Frédéric apprend les rudiments de « savoir-vivre », à coups de « gifles ». « Nous, on était les petits, ça allait encore. Mais ceux du collège s’en prenaient vraiment plein la gueule », se rappelle-t-il. Il reste un an, en 7e (le CM2), et un trimestre en 6e. « Ma mère a perdu son emploi et nous sommes rentrés à Brest. » Un an plus tard, après avoir redoublé sa 6e à Brest, il pousse en 1973 les portes du collège Saint-Pierre, au Relecq-Kerhuon.

À lire sur le sujet Bétharram : l’Église déplore « des faits graves » et « en contradiction totale avec l’esprit de l’enseignement catholique »

«On était forcément coupables»

Dans le Finistère, un souvenir le tétanise encore : un hurlement dans l’église où, régulièrement, l’abbé L. convoque tous les collégiens pour se confesser. « C’était un élève de 4e qui hurlait de douleur. L’abbé L. l’a tiré par les cheveux, du confessionnal jusque dans la rue. Là, il s’est mis à le rouer de coups. Le gamin avait le visage en sang. Le père L. est retourné dans l’église, a repris place dans son confessionnal. Et là, d’une voix incroyablement calme, on l’a entendu dire : « Au suivant ». On était pétrifiés. »

Le sexagénaire évoque « une violence décomplexée, institutionnalisée ». Bien au-delà des « châtiments corporels » (gifles et fessées) admis par l’Éducation nationale jusqu’à leur abolition officielle, en 1991. « Parfois, on ne savait même pas pourquoi on nous tapait dessus, poursuit-il. On prenait ça avec fatalisme. C’étaient des adultes.

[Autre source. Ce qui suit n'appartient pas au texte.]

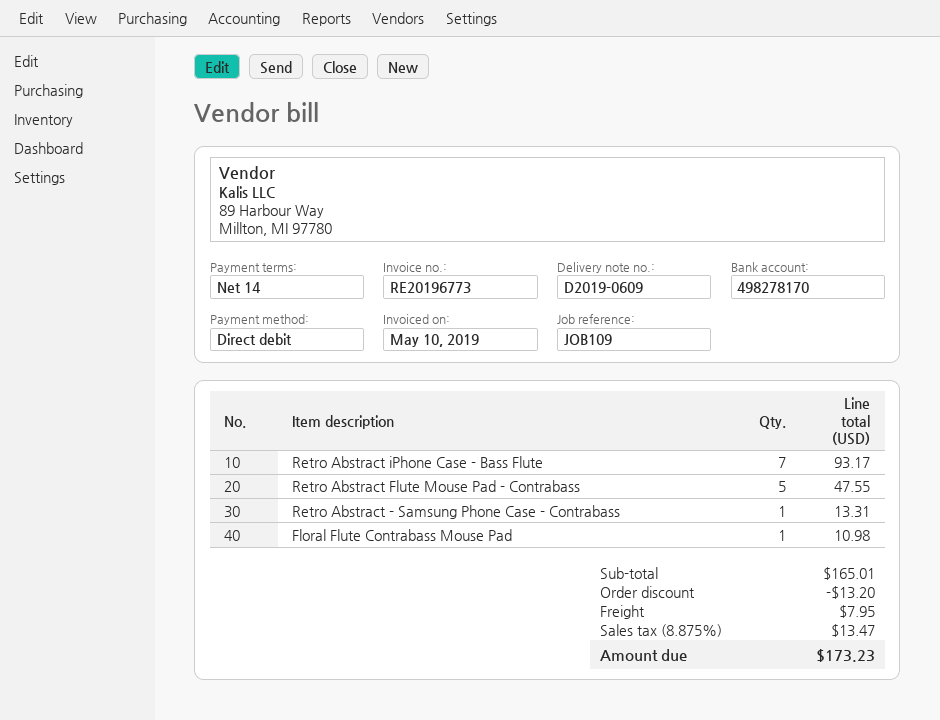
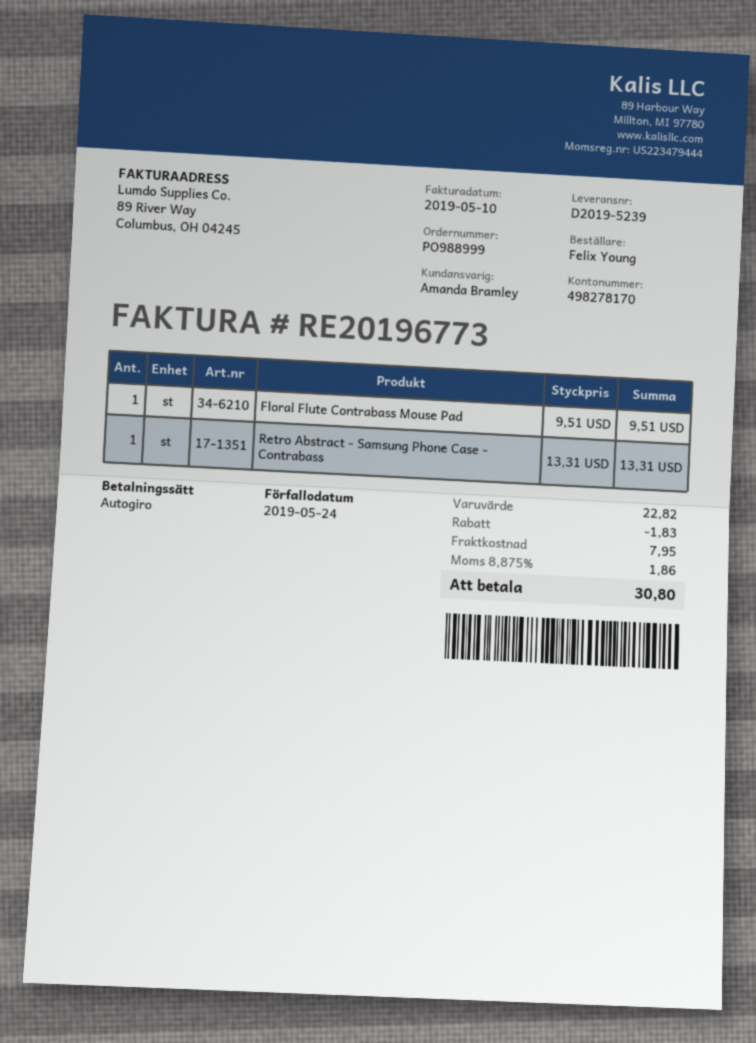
delivery note number: D2019-0609 -> D2019-5239
Retro Abstract iPhone Case - Bass Flute: 7 for 93.17 -> none
Retro Abstract Flute Mouse Pad - Contrabass: 5 for 47.55 -> none
Floral Flute Contrabass Mouse Pad: 1 for 10.98 -> 1 for 9.51
subtotal: 165.01 -> 22.82
discount: 13.20 -> 1.83
tax: 8.875% = 13.47 -> 8.875% = 1.86
total: 173.23 -> 30.80

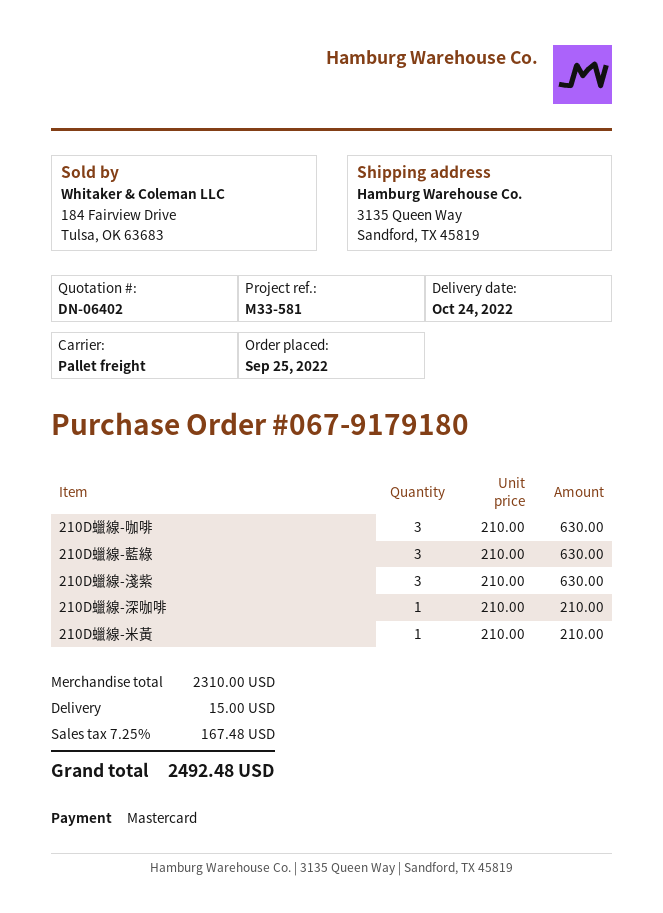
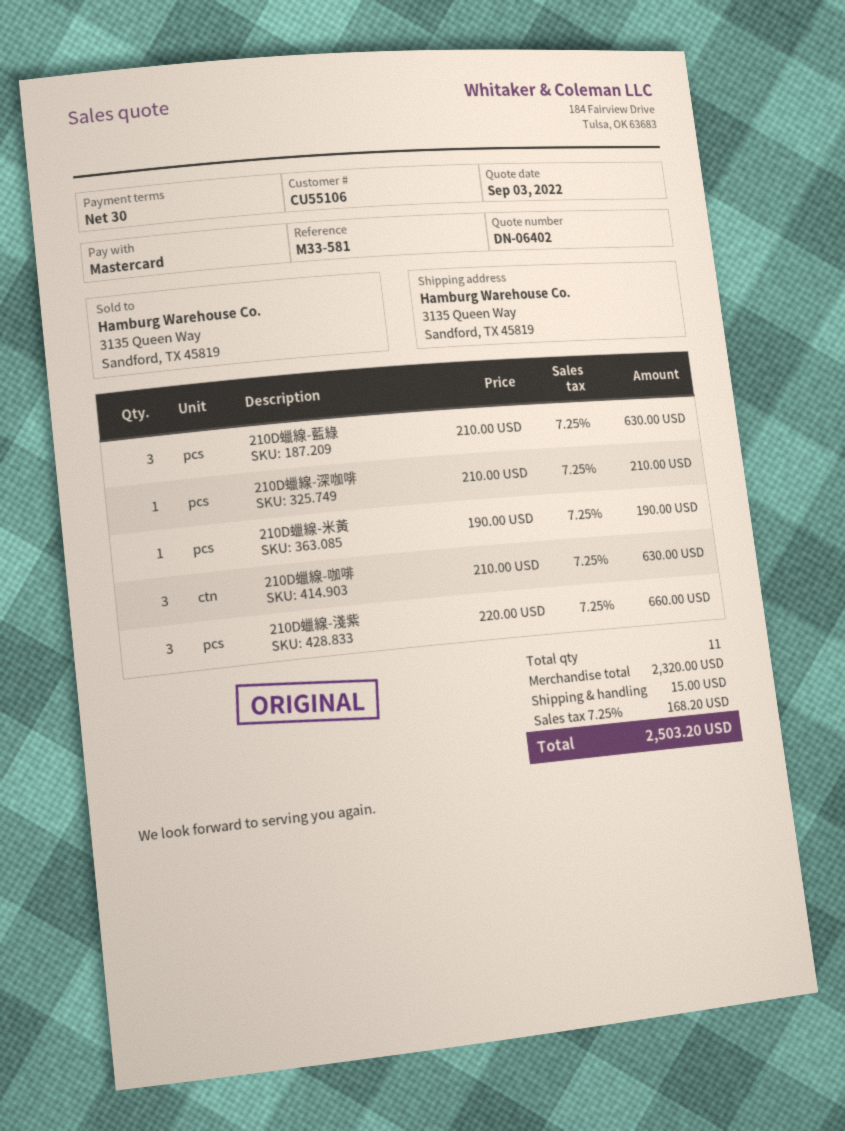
210D蠟線-淺紫: 3 x 210.00 = 630.00 -> 3 x 220.00 = 660.00
210D蠟線-米黃: 1 x 210.00 = 210.00 -> 1 x 190.00 = 190.00
subtotal: 2310.00 -> 2320.00
tax: 7.25% = 167.48 -> 7.25% = 168.20
total: 2492.48 -> 2503.20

Ils avaient forcément raison et, donc, on était forcément coupables. Il a fallu des années pour se rendre compte que ce n’était pas normal. » Frédéric conservera, notamment, de ces expériences traumatisantes « un bégaiement très lourd, pendant de longues années ».

« Beaucoup de jeunes ont eu leur bac grâce au père L. »

« L’enseignement était très dur dans ce collège, atteste un ancien élu municipal du Relecq. C’est pour ça que les parents y envoyaient leurs enfants, pour qu’ils soient tenus et qu’ils travaillent. Beaucoup de jeunes ont eu leur bac grâce au père L. » Ce dernier, qui se disait volontiers « curé des voyous », est décédé à Brest, en juillet 2004. Rares sont les enseignants encore en vie, aujourd’hui. Nous avons pu retrouver l’un d’eux, mis en cause et ayant exercé « de 1965 à 2005 ». Il trouve « surprenant » d’évoquer « un fonctionnement qui remonte à plus de cinquante ans ». « Je ne dis pas que tout était parfait, ou que tel ou tel élève ait pu se sentir rudoyé. Mais vous aurez du mal à trouver un établissement où il n’y a pas eu telle ou telle attitude regrettable », explique-t-il, n’écartant pas la possibilité de quelques « mouvements d’humeur ».

Le collège se situait au cœur du bourg, au fond à gauche sur cette photo.
Le collège se situait au cœur du bourg, au fond à gauche sur cette photo. (Photo Hervé Chambonnière)

« Des parents nous suppliaient de prendre leur enfant »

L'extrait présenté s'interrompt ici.